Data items
++++++
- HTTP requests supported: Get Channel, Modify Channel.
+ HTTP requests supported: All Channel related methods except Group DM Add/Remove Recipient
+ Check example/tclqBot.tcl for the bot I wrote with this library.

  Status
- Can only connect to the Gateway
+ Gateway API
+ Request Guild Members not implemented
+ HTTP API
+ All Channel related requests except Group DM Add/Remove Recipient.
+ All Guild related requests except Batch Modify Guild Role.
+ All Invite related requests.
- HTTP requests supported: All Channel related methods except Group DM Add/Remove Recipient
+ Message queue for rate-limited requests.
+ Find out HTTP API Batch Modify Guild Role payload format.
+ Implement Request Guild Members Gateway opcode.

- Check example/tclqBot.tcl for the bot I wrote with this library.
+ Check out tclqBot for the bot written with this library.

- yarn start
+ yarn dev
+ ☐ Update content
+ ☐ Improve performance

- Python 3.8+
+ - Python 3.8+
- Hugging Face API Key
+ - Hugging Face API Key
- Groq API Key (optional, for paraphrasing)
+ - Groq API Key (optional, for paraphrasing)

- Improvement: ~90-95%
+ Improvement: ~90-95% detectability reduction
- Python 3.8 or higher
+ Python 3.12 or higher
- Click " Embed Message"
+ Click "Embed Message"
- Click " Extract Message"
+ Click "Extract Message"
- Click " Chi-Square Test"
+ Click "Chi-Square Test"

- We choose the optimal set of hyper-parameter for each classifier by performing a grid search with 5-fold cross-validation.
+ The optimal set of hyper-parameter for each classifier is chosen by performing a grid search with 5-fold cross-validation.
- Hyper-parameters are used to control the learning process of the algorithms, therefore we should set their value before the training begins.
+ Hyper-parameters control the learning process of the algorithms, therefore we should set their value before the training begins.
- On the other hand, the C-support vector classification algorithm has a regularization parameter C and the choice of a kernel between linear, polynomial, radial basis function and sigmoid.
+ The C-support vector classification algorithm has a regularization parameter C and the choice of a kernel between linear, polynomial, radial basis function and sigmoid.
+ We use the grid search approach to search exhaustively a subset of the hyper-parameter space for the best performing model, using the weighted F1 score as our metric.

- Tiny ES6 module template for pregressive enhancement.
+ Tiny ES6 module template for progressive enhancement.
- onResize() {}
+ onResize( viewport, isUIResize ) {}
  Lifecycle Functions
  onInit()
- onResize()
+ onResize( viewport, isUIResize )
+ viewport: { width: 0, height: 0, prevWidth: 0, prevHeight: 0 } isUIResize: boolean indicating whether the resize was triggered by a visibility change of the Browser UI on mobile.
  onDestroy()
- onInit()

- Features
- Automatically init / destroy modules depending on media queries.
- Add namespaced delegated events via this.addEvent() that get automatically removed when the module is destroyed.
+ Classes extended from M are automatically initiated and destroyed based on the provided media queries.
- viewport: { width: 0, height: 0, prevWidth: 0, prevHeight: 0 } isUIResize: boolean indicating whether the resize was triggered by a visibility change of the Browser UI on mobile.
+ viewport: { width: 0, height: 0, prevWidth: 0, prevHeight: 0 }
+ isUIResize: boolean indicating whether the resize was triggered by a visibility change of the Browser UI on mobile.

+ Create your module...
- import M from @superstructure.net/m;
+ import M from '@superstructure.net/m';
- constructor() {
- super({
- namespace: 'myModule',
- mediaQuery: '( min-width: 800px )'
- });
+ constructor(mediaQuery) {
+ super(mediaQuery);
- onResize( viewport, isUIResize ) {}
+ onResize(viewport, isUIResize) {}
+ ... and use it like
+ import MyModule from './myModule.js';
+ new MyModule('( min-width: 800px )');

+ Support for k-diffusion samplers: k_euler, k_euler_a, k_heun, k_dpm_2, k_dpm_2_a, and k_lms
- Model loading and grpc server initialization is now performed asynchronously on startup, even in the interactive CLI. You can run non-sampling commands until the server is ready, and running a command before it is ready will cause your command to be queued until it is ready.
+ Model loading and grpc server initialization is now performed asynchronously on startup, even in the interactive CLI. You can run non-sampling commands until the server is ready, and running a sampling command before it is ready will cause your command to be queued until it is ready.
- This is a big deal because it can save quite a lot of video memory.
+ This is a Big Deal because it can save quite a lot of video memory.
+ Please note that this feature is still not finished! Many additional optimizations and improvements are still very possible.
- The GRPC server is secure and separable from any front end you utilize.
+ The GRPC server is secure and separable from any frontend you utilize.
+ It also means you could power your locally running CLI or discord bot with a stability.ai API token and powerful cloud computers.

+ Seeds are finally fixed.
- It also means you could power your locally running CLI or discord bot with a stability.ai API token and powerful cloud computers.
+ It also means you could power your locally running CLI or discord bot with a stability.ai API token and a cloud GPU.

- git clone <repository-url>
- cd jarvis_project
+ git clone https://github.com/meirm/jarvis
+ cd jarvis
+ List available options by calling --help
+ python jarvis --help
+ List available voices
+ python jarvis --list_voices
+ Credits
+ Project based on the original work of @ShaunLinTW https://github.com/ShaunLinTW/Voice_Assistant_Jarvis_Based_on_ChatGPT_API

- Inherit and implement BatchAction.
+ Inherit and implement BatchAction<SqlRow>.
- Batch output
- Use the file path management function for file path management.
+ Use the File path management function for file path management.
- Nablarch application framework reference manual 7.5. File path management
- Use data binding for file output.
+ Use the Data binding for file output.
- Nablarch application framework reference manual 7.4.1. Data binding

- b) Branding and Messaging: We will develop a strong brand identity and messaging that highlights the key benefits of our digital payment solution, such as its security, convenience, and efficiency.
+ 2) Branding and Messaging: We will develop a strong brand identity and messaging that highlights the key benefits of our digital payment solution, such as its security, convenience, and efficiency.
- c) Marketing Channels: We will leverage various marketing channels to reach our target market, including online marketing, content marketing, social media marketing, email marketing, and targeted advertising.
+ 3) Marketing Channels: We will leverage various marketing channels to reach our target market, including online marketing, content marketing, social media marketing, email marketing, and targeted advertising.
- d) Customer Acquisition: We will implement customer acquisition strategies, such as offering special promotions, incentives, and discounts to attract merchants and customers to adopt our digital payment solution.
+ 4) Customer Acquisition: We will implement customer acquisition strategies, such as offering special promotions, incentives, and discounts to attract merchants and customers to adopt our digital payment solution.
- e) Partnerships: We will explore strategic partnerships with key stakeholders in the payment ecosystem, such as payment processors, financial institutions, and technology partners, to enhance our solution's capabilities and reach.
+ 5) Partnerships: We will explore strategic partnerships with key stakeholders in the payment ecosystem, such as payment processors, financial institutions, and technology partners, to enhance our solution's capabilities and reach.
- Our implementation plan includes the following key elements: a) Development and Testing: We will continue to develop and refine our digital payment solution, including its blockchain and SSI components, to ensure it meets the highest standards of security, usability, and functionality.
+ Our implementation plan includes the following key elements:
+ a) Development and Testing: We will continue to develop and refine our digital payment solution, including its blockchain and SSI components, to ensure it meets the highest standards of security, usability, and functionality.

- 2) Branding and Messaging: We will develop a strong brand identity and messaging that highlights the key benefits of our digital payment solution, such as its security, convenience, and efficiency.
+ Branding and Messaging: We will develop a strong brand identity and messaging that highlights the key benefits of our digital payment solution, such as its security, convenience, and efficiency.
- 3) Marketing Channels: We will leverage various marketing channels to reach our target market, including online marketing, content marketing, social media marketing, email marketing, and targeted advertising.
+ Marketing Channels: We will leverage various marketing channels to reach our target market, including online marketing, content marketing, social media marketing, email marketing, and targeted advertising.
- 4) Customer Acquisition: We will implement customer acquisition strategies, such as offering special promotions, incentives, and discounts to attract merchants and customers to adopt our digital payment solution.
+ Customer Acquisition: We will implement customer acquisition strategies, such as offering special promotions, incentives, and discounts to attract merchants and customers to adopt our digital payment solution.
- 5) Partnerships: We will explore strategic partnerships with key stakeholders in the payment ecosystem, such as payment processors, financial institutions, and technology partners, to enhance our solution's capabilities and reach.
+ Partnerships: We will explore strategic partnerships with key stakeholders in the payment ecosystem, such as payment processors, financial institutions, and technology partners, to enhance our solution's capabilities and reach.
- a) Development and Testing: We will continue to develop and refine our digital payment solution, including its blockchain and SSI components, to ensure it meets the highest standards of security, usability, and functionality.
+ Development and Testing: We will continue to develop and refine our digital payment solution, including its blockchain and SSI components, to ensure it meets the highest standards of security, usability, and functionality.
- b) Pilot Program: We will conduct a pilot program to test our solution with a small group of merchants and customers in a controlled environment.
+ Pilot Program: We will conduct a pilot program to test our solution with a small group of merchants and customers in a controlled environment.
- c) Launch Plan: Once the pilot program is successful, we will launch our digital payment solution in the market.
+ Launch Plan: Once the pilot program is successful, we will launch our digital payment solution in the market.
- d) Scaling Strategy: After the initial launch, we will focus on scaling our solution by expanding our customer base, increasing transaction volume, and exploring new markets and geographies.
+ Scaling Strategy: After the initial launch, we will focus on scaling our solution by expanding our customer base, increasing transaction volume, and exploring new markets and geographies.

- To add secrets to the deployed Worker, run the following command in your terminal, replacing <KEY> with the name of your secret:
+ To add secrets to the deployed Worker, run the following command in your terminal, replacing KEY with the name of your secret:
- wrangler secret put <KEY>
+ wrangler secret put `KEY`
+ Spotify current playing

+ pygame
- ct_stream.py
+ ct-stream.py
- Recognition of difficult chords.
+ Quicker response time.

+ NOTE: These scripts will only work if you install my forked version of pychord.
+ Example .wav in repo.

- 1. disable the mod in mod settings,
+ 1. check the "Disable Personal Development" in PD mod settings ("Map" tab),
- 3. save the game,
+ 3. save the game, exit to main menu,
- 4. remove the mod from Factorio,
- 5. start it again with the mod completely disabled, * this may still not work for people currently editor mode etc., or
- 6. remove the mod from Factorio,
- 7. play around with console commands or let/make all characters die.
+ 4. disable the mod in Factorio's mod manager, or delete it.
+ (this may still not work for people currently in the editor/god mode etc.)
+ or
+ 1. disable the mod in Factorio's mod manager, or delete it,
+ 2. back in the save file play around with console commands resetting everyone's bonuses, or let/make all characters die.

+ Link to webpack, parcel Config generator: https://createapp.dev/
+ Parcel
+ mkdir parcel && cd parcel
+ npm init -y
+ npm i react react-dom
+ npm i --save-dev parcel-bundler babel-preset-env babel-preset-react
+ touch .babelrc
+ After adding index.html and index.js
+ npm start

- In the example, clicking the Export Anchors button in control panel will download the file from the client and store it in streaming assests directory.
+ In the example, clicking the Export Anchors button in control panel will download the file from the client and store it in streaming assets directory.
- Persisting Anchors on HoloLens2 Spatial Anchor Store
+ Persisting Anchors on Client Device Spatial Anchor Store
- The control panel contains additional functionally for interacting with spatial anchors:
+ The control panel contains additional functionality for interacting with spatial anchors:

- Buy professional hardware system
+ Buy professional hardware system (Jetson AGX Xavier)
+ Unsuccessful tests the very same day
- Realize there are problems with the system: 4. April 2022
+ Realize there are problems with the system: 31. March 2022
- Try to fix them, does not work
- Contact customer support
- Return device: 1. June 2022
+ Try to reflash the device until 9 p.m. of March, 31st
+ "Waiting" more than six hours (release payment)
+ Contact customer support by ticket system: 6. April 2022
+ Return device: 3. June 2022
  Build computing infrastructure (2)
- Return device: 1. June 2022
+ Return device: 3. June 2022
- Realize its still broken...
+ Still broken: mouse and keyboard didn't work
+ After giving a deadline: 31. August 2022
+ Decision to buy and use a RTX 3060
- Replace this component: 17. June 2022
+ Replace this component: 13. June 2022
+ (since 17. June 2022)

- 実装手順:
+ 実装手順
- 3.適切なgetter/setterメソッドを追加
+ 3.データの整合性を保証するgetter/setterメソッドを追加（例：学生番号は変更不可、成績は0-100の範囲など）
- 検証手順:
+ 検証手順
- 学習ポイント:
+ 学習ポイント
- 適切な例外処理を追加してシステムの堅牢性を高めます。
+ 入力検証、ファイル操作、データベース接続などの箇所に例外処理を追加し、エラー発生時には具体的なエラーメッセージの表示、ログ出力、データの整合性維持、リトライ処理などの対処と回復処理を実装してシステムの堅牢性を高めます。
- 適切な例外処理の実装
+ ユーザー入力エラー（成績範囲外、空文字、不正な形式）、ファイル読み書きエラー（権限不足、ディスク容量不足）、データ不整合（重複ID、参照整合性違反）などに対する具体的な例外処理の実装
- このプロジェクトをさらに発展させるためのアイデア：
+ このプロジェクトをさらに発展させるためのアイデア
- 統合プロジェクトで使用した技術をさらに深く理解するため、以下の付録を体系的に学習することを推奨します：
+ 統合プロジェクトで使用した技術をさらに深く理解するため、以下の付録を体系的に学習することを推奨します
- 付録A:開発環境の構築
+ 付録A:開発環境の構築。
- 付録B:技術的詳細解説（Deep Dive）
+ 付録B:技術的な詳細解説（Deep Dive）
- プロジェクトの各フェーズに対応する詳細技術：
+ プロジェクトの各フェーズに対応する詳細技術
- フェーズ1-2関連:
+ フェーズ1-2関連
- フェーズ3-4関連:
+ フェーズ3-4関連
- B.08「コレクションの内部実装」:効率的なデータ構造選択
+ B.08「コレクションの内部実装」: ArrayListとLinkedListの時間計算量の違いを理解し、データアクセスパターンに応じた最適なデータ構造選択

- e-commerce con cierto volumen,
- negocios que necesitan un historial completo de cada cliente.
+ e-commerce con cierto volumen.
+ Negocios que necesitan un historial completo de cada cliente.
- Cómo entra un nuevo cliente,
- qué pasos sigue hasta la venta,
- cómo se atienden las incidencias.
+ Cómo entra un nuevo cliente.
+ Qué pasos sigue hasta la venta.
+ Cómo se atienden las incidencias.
++++++
Go through the records and show every line with the string "completo" in it.

- negocios que necesitan un historial completo de cada cliente.
+ Negocios que necesitan un historial completo de cada cliente.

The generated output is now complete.